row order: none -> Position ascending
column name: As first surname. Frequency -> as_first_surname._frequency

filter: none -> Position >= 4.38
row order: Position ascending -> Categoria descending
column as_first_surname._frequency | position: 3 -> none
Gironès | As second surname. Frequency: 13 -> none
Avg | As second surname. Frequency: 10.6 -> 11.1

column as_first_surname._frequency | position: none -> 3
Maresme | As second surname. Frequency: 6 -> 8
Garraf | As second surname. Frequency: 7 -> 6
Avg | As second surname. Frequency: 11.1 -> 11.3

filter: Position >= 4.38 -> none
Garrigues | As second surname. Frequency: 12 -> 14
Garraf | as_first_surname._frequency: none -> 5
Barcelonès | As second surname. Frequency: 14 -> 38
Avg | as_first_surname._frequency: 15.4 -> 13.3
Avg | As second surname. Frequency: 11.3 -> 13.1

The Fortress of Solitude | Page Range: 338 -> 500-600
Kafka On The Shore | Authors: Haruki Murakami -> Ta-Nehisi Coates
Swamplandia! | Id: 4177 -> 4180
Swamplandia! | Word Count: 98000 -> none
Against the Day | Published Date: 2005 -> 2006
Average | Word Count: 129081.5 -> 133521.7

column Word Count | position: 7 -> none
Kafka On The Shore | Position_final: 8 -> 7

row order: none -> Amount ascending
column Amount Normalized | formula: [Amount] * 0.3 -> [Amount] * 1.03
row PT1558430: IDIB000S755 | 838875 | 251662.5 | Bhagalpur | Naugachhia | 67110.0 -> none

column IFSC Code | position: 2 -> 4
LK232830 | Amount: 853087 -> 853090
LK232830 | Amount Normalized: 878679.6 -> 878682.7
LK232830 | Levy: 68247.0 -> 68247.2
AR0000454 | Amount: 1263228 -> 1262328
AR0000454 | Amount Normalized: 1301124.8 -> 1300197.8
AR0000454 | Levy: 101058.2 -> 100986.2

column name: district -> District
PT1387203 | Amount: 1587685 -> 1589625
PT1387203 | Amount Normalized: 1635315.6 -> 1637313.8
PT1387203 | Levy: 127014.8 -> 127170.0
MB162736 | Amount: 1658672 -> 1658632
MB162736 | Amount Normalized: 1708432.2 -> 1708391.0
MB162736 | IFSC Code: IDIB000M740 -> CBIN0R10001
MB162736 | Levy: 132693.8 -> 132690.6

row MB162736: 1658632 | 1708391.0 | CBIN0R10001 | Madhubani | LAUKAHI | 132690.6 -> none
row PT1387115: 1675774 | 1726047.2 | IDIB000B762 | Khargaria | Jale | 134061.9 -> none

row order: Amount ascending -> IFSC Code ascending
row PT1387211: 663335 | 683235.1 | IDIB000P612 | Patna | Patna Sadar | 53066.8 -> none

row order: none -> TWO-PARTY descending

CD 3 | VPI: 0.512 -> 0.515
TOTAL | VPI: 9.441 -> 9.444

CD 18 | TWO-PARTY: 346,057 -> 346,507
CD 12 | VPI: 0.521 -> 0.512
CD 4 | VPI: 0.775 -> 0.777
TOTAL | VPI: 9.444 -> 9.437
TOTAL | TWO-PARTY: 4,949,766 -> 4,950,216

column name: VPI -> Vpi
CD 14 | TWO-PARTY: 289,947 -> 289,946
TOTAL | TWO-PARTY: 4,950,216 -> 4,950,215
────────────────
TASK —
Repeat, exactly as they stand above, the lines from the line with "AR0000454 | Levy: 101058.2 -> 100986.2" to the line with "MB162736 | Amount Normalized: 1708432.2", both lines included.

RESULT —
AR0000454 | Levy: 101058.2 -> 100986.2

column name: district -> District
PT1387203 | Amount: 1587685 -> 1589625
PT1387203 | Amount Normalized: 1635315.6 -> 1637313.8
PT1387203 | Levy: 127014.8 -> 127170.0
MB162736 | Amount: 1658672 -> 1658632
MB162736 | Amount Normalized: 1708432.2 -> 1708391.0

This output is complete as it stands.